Bekal lainnya adalah Undang-undang Penguatan dan Pengembangan Sistem Keuangan (PPSK). Sri Mulyani dalam kesempatan yang berbeda menekankannya pentingnya UU PPSK di tengah situasi sulit ekonomi saat ini.
Kepala Ekonom David Sumual juga setuju dengan pendapat Sri Mulyani. Meski kondisi ekonomi dan sistem keuangan Indonesia saat ini cukup baik, antisipasi tetap dibutuhkan.
"Memang kita perlu mengantisipasi skenario terburuk jika terjadi krisis, karena ternyata kemarin saat pandemi, kita sempat tergagap-gagap juga, maka kita membuat perpu dan lainnya ," ujar David kepada Katadata.co.id.
Menurut dia, UU PPSK dapat menjadi landasan baru yang penting dalam mencegah dan menangani krisis keuangan. Aturan ini juga mampu membangun kepercayaan pasar di tengah ketidakpastian ekonomi saat ini.
Meski demikian, David menegaskan kondisi Indonesia saat ini cukup bagus sehingga sebenarnya jauh dari potensi resesi hingga krisis keuangan.

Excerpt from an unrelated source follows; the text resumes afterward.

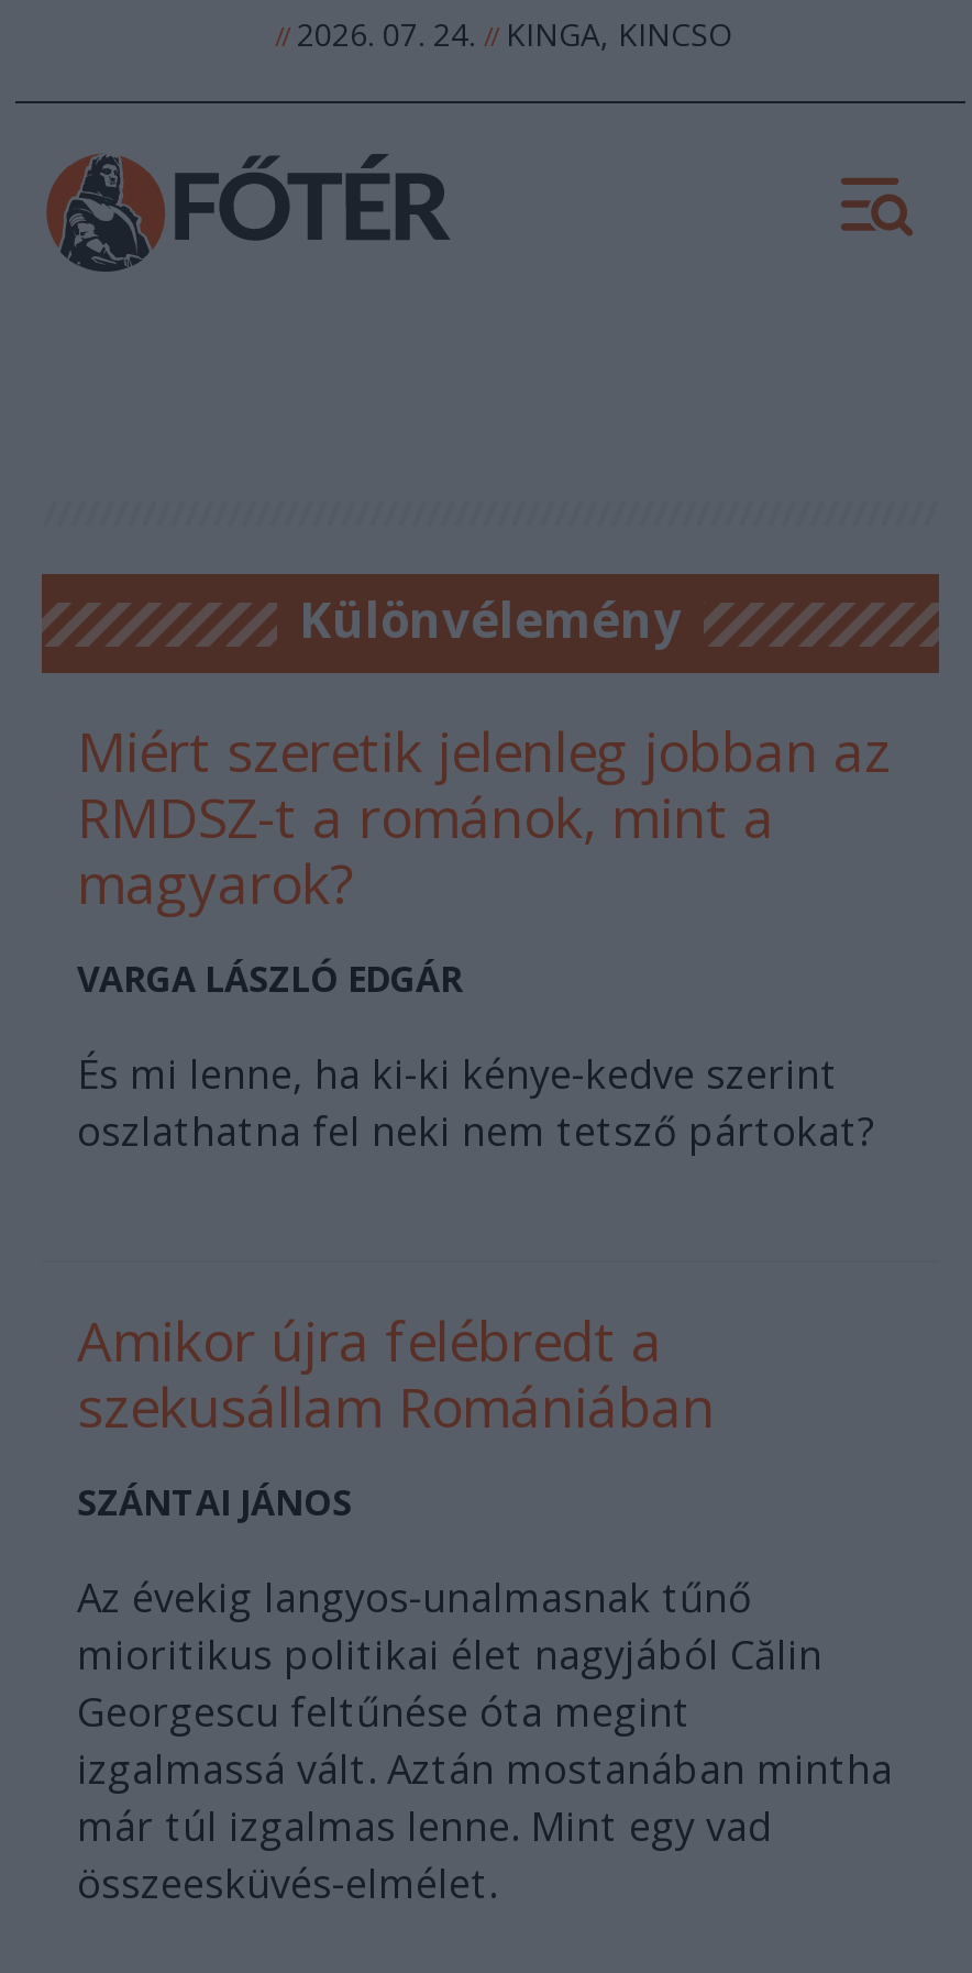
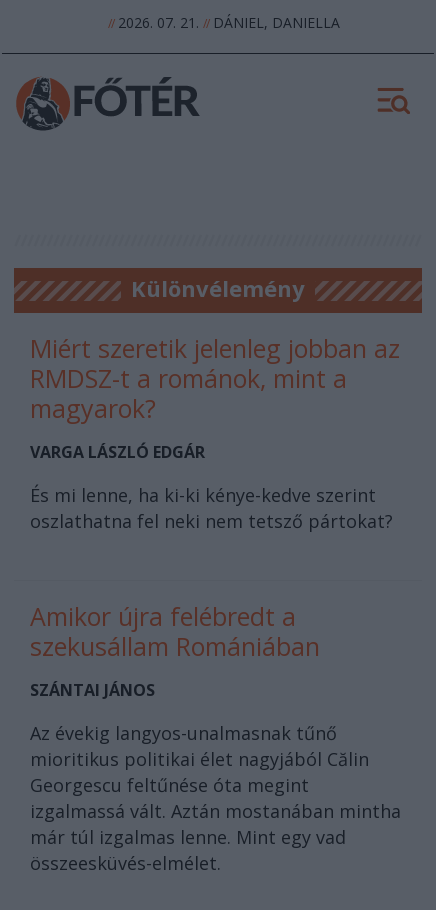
[275,13,732,55] // 2026. 07. 24. // KINGA, KINCSO -> [108,13,340,32] // 2026. 07. 21. // DÁNIEL, DANIELLA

Adapun pemerintah juga resmi mencabut Pemberlakuan Pembatasan Kegiatan Masyarakat (PPKM) mulai Jumat (30/12). BI menilai pencabutan kebijakan ini berpeluang mendongkrak konsumsi masyarakat pada 2023, yang memiliki kontribusi besar bagi pertumbuhan ekonomi.
"Kami akan memantau dampak dari mobilitas ini setelah PPKM. Kalau konsumsi bisa meningkat dengan adanya pencabutan PPKM, tentu saja pertumbuhan ekonomi akan cenderung ada di sekitar 5%," kata Perry.
Namun, Kepala Ekonom BNI Sekuritas Damhuri Nasution melihat perubahan status tersebut tidak akan signifikan mempengaruhi ekonomi Indonesia pada 2023. "Karena setelah penularan Covid-19 semakin menurun (beberapa bulan terakhir), sebetulnya aktivitas masyarakat juga relatif normal," ujarnya.
"Kami akan memantau dampak dari mobilitas ini setelah PPKM, kalau konsumsi ini bisa meningkat dengan adanya pencabutan PPKM, tentu saja pertumbuhan ekonomi kita akan cenderung ada di sekitar 5%," kata Perry.